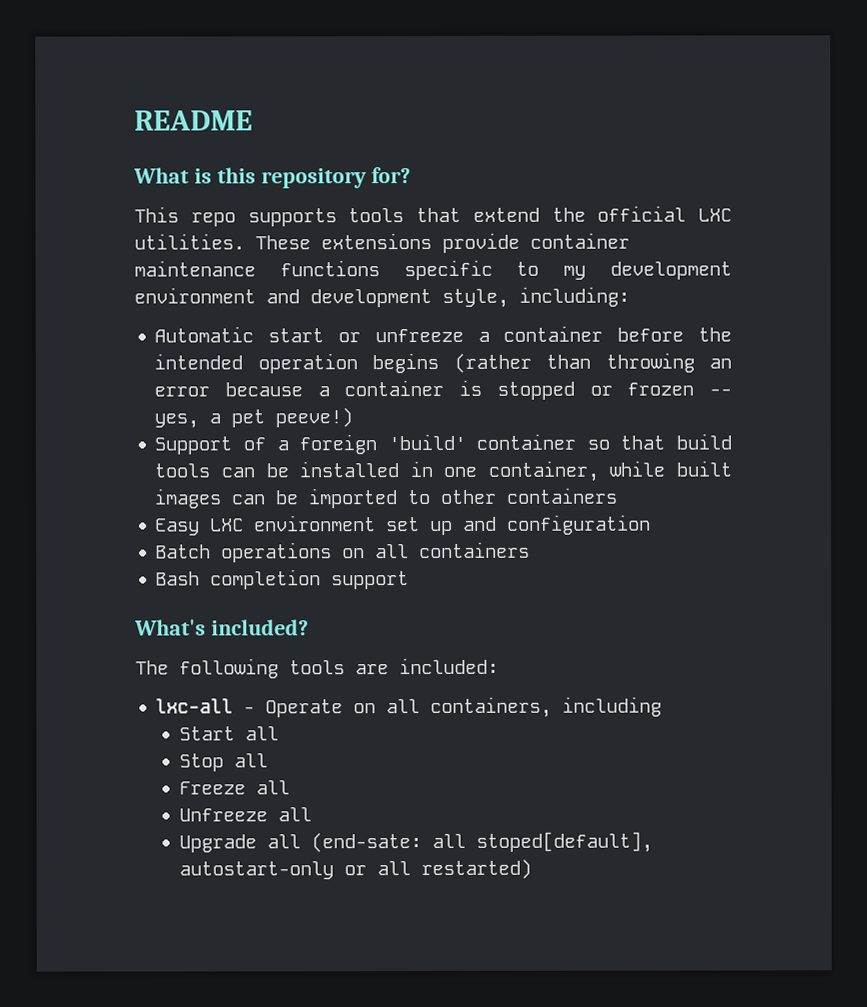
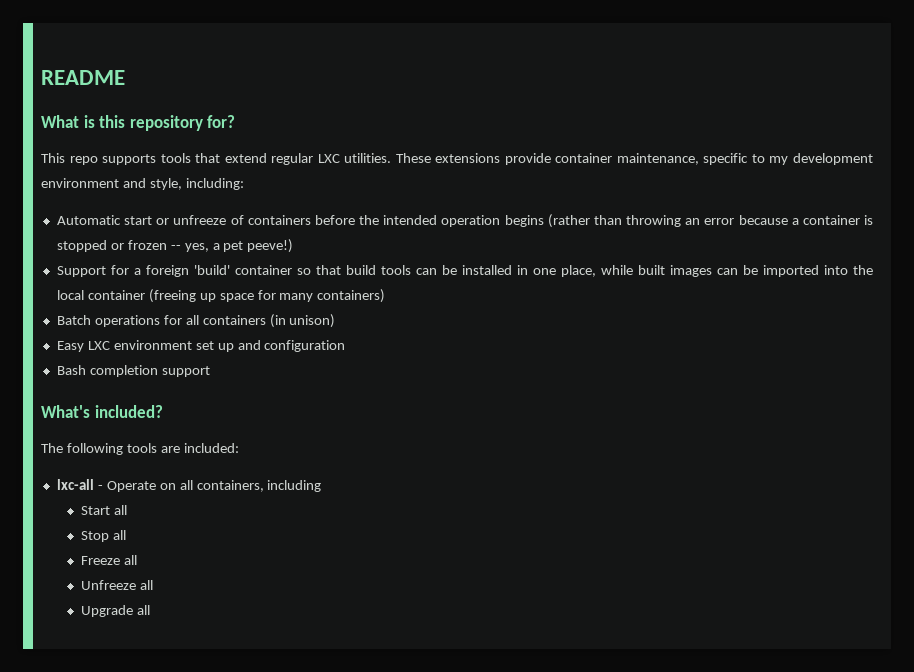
[551,205,687,222] the official -> [271,153,314,165] regular
[134,260,380,277] maintenance functions -> [616,153,699,165] maintenance,
[310,289,432,308] development -> (146, 183) none
[477,325,604,342] a container -> [230,215,311,225] of containers
[242,437,266,451] of -> [110,265,129,275] for
[487,460,599,482] container, -> [560,265,596,277] place,
[407,487,619,505] to other containers -> [823,265,874,275] [56,289,386,303] [56,314,336,328] into the local container (freeing up space for many containers) // Batch operations for all containers (in unison)
[155,541,531,563] // Batch operations on all containers -> (346, 346) none
[310,831,653,853] [178,858,532,880] (end-sate: all stoped[default], autostart-only or all restarted) -> (150, 610) none

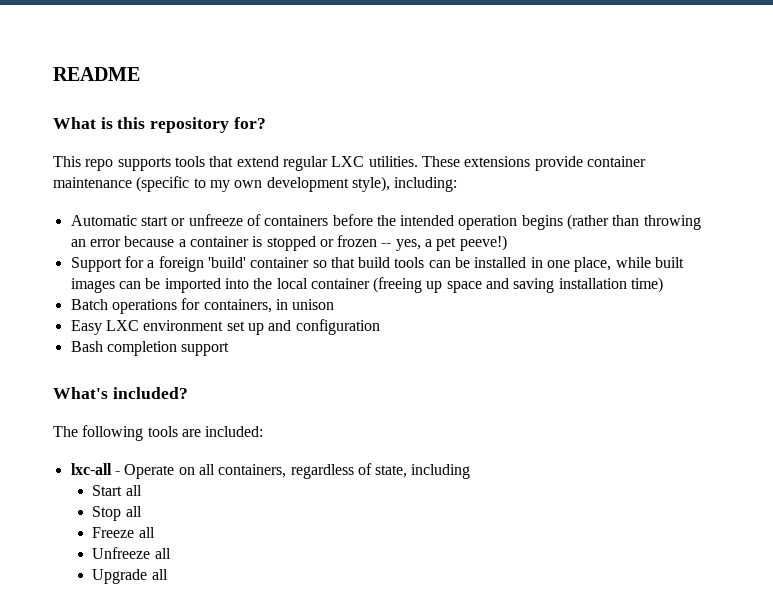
[616,153,873,165] [41,178,182,190] maintenance, specific to my development environment and style, -> [53,176,390,192] maintenance (specific to my own development style),
[257,289,386,303] for many containers) -> [486,277,664,293] and saving installation time)
[185,314,336,328] all containers (in unison) -> [203,299,335,313] containers, in unison
(264, 486) none -> [290,463,408,479] regardless of state,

==*==

Each line above, from the one that contains "[257,289,386,303] for many" to the last line of the records, should be repeated exactly. Leave out all others.

(Answer to this problem):
[257,289,386,303] for many containers) -> [486,277,664,293] and saving installation time)
[185,314,336,328] all containers (in unison) -> [203,299,335,313] containers, in unison
(264, 486) none -> [290,463,408,479] regardless of state,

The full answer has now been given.